I remember reading somewhere that the eye cannot say to the hand, “I don’t need you!” and the head cannot say to the feet, “I don’t need you!” Neither can the priest say to the warrior, “Your protection is unnecessary.” Or the merchant to the priest, “Your truth is superfluous.” A Golden Mean principle of valuation requires that society finds importance in each part that plays a role in the dynamic modifications that are required in a complex civilization. Simply stated, well-being is achieved by using the excesses of each part to balance each other out. It requires a type of humility, really. An intellectual that focuses solely on a particular truth and does not recognize that there is a truth in the honour of a warrior will fall short of a greater truth. A warrior who does not identify the honour in the work of a peasant misses an aspect of service and sacrifice that would enhance his own. This is no mere relativism that says everyone is special in their own way. Instead, it is a recognition that each has a part to play, some noble, some ignoble, but that each part has a value and that respecting that value is the first step to achieving a healthy civilization.

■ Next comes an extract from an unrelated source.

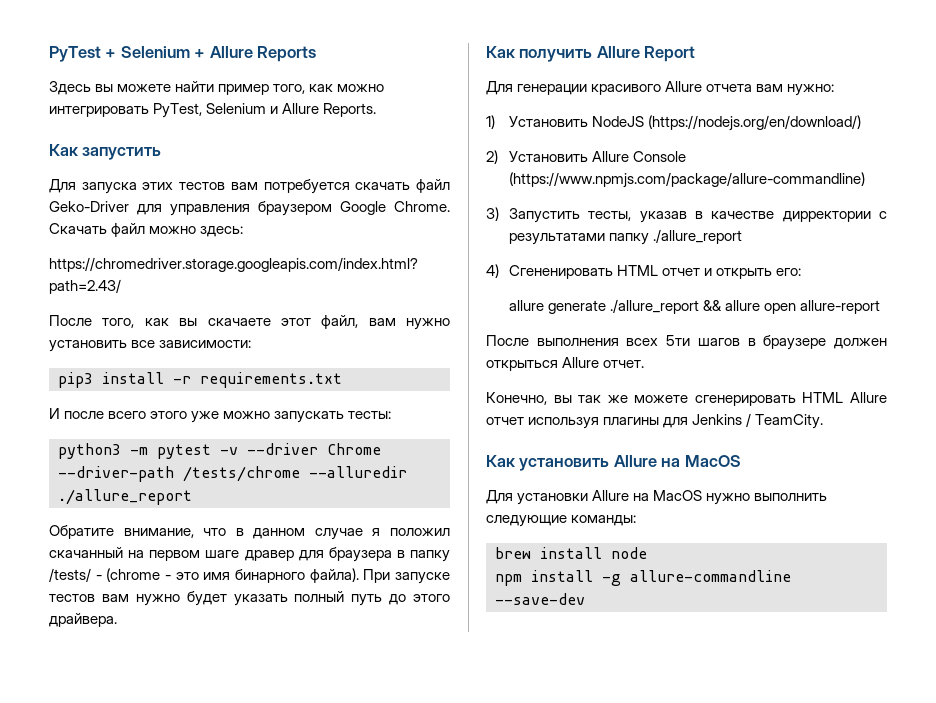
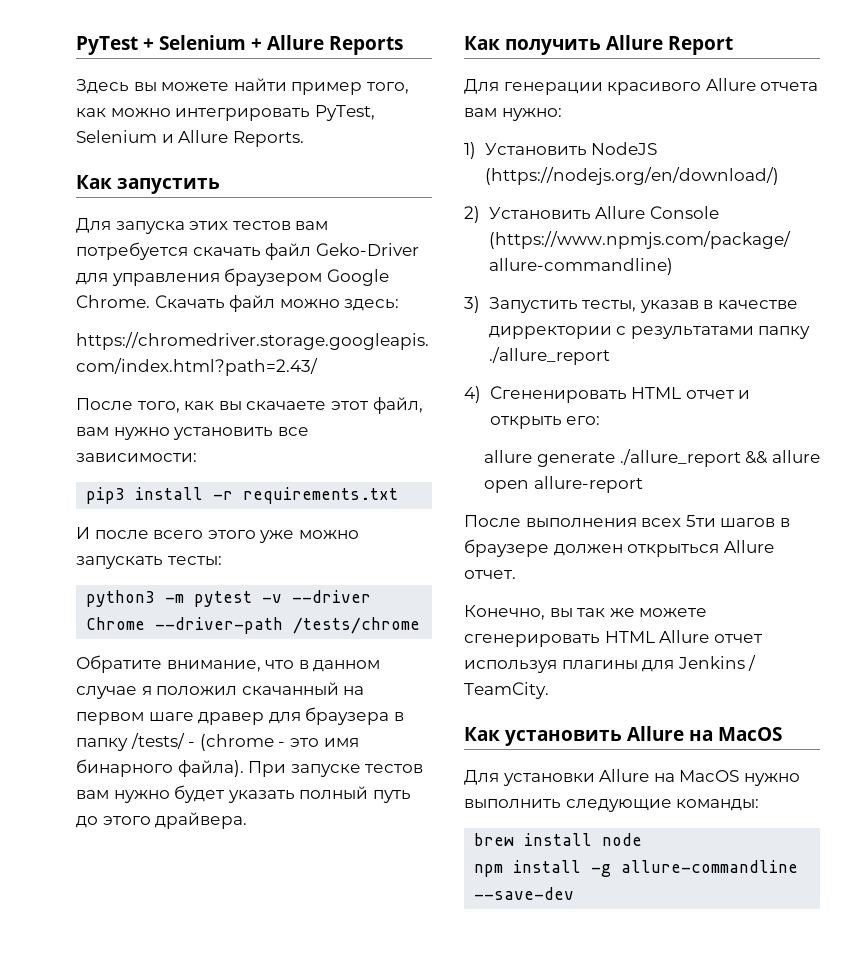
- python3 -m pytest -v --driver Chrome --driver-path /tests/chrome --alluredir ./allure_report
+ python3 -m pytest -v --driver Chrome --driver-path /tests/chrome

The adoption of the Golden Mean as a prism to look through to solve the different problems before us should be encouraged. Can we find a healthy form of government by finding the correct places for power with proper checks and balances? I think so if each part is seen as valuable and given the ability to adjust and modify the other parts. Can we look at culture and art and all the means that society uses to express itself and find a balance in the excesses that uplift each part of society? When we value the expressions of the mean and the excesses to counter each other out in functional ways, we can. Can there be an overall view that society will be benefitted most when each segment is appreciated in its own way? Yes, the Golden Mean. The virtue of such an outlook will be the flourishing of all, lives well lived.